Entries taken from a collection
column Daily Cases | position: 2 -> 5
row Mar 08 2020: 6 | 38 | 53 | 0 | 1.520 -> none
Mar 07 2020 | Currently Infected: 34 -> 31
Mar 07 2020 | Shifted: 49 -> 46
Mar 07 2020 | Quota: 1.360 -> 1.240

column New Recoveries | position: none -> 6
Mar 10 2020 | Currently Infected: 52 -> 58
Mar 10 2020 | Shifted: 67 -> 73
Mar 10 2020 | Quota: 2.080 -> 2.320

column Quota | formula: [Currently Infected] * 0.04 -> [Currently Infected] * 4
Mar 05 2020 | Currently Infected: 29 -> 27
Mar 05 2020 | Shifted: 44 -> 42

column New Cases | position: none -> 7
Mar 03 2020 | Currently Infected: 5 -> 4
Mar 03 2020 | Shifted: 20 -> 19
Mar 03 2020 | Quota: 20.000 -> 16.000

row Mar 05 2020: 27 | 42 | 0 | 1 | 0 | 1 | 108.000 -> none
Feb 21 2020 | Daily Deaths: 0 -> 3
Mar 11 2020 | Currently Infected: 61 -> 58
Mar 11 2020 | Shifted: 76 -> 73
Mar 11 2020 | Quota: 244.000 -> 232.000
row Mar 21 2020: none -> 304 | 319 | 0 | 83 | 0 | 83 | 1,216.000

#### [Assignment]
The records above should be repeated in full, exactly as given.

#### [Solution to this problem]
column Daily Cases | position: 2 -> 5
row Mar 08 2020: 6 | 38 | 53 | 0 | 1.520 -> none
Mar 07 2020 | Currently Infected: 34 -> 31
Mar 07 2020 | Shifted: 49 -> 46
Mar 07 2020 | Quota: 1.360 -> 1.240

column New Recoveries | position: none -> 6
Mar 10 2020 | Currently Infected: 52 -> 58
Mar 10 2020 | Shifted: 67 -> 73
Mar 10 2020 | Quota: 2.080 -> 2.320

column Quota | formula: [Currently Infected] * 0.04 -> [Currently Infected] * 4
Mar 05 2020 | Currently Infected: 29 -> 27
Mar 05 2020 | Shifted: 44 -> 42

column New Cases | position: none -> 7
Mar 03 2020 | Currently Infected: 5 -> 4
Mar 03 2020 | Shifted: 20 -> 19
Mar 03 2020 | Quota: 20.000 -> 16.000

row Mar 05 2020: 27 | 42 | 0 | 1 | 0 | 1 | 108.000 -> none
Feb 21 2020 | Daily Deaths: 0 -> 3
Mar 11 2020 | Currently Infected: 61 -> 58
Mar 11 2020 | Shifted: 76 -> 73
Mar 11 2020 | Quota: 244.000 -> 232.000
row Mar 21 2020: none -> 304 | 319 | 0 | 83 | 0 | 83 | 1,216.000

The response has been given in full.